La jeune fille tira la couverture de Sofian vers elle et fit apparaître le torse nu svelte du jeune adolescent. Le garçon se leva péniblement de son lit, remonta son caleçon qui avait manqué de glisser — Flora avait tourné le regard au bon moment — et traîna des pieds vers la salle de bain en soupirant, prenant son Écrapince dans ses bras au passage.
— Si je dois passer à la douche, toi aussi, dit-il de mauvaise humeur à son pokémon qui luttait pour éviter de le suivre. Ça fait longtemps que tu n’as plus été lavé correctement !
Sofian clapa la porte derrière lui, ce qui fit sursauter Skitty qui avait passé son temps à chasser sa propre queue. Flora poussa un soupire de contentement en agrippant la télécommande de la vieille télévision cathodique qui tenait miraculeusement sur son socle accroché au mur. Timmy pouffa de rire tandis que la douche retentissait derrière le mur en carton.
— C’est parce que tu n’as pas la télé dans ta chambre que tu l’as fait dégager ? demanda-t-il, amusé, alors que Flora allumait l’écran.
— On a tous droit à notre petite revanche, après tout ce qu’il m’a fait endurer, répondit Flora en lui faisant un clin d’œil.
Mais le sourire taquin de la jeune fille disparut bien vite face à l’image brouillée qu’elle captait sur toutes les chaînes sur lesquelles elle zappait. Flora fronça les sourcils.
— Cette auberge est tellement miteuse qu’il est impossible de regarder la télé tout en prenant sa douche ! se plaignit-elle.
Elle se leva d’un bond et tambourina à la porte de la salle de bain.
— Éteins la lumière, on capte pas la télé !! cria-t-elle avant de retourner auprès de l’écran.
La porte s’ouvrit à la volée.
— Qu’est-ce qu’il se passe ?! s’affola Sofian.
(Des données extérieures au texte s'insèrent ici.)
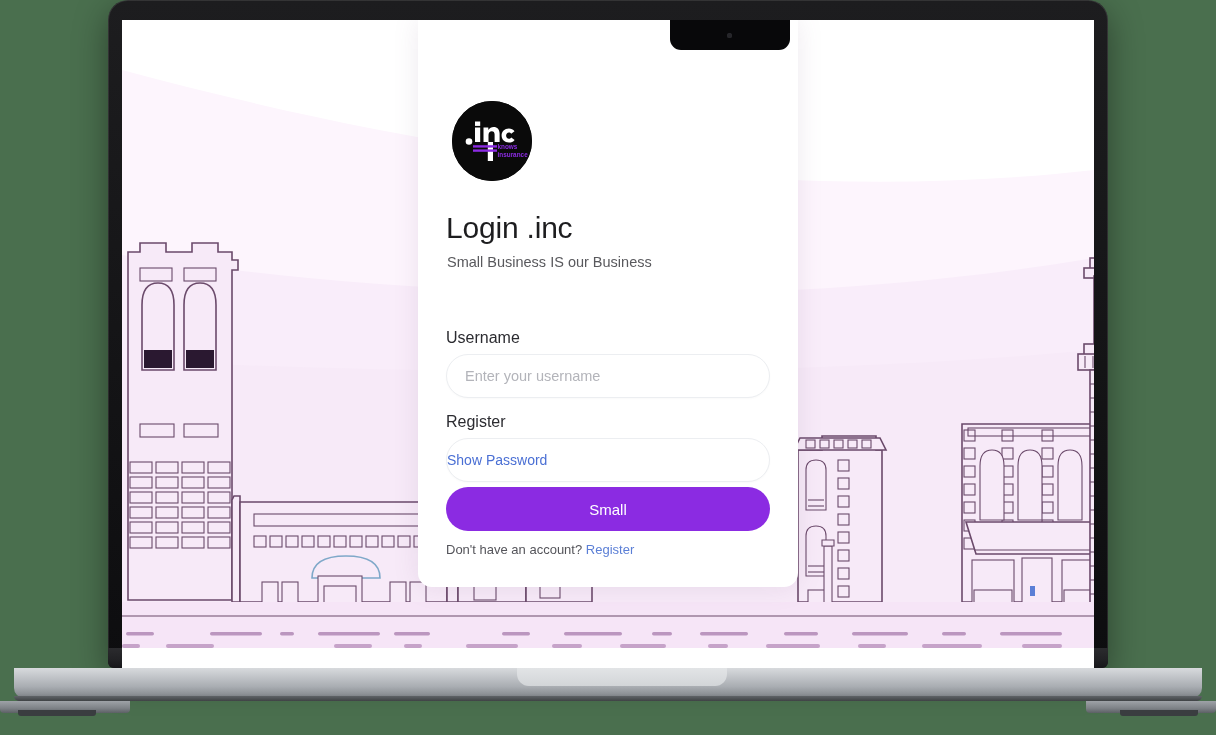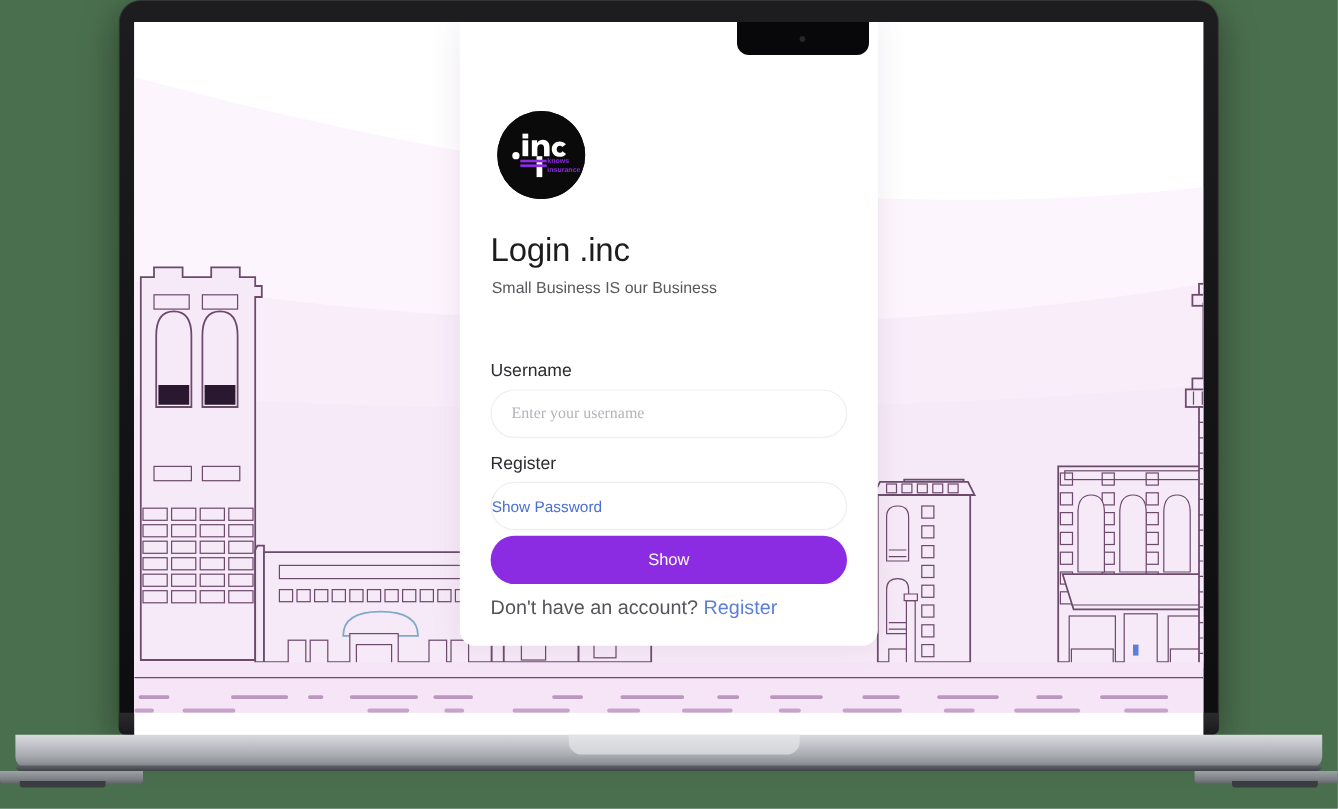"Enter your username" .field-input { font-family: Liberation Serif, serif -> Liberation Sans, sans-serif }
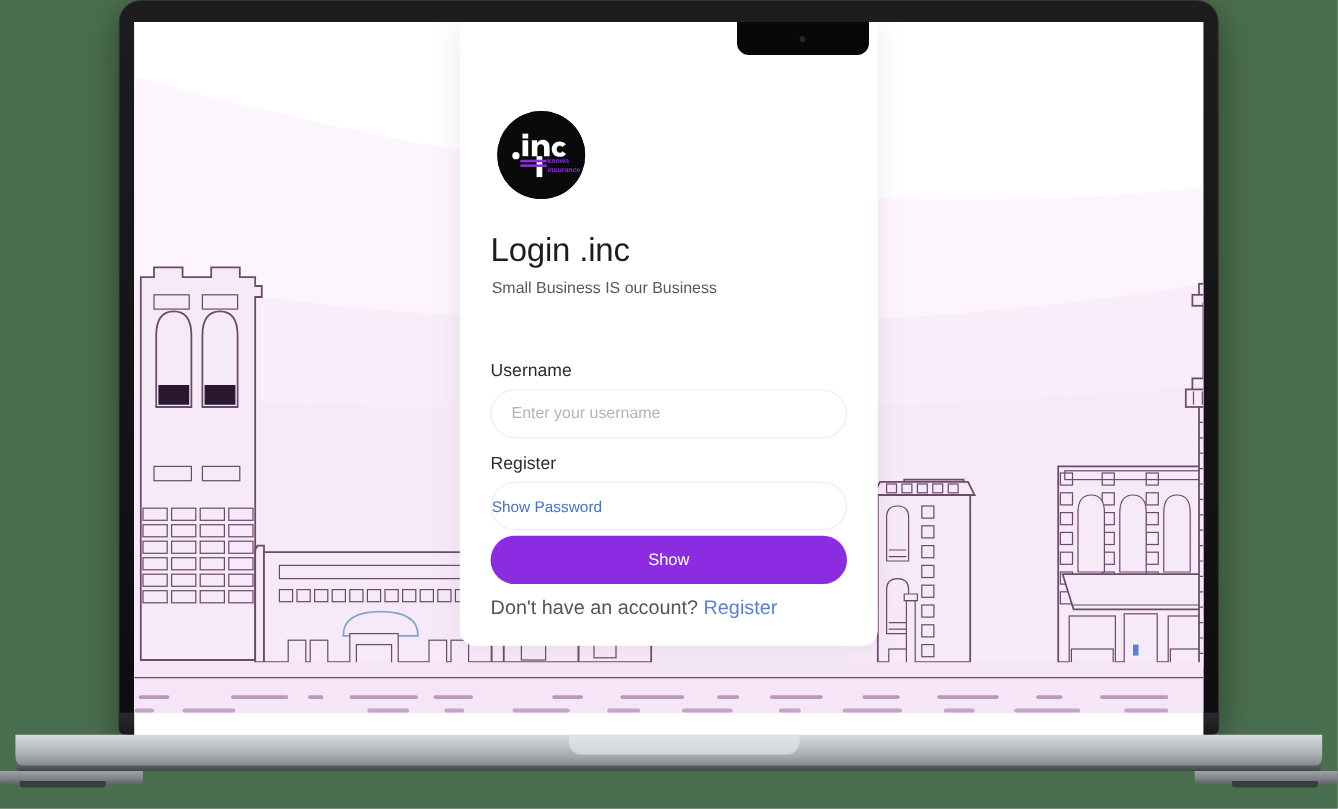"Show" button.login-button { text: Show -> Small }
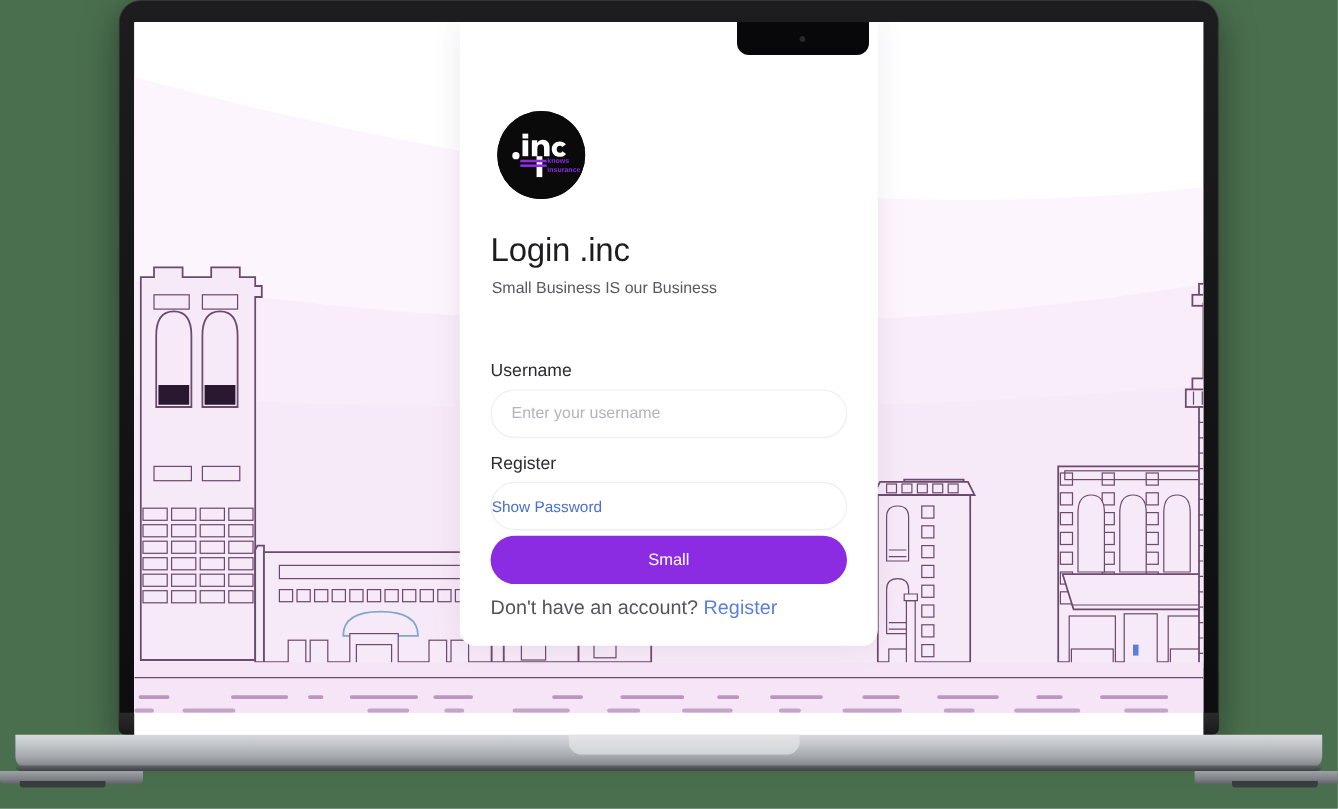"Don't have an account? Register" .register-row { font-size: 18px -> 13px }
Alarmé par les cris de Flora, Sofian avait à peine pris le temps de se couvrir les parties intimes de son essuie de bain. Écrapince en profita pour filer hors de la douche et se cacher sous le lit.
— Tu m’as appelé ? Y a un problème ? s’inquiéta Sofian.
— Non… c’est juste que… bégaya Flora en laissant traîner ses yeux sur le corps mouillé et presque nu de son ami. La télé… pas marcher… toi, te laver… voilà, voilà…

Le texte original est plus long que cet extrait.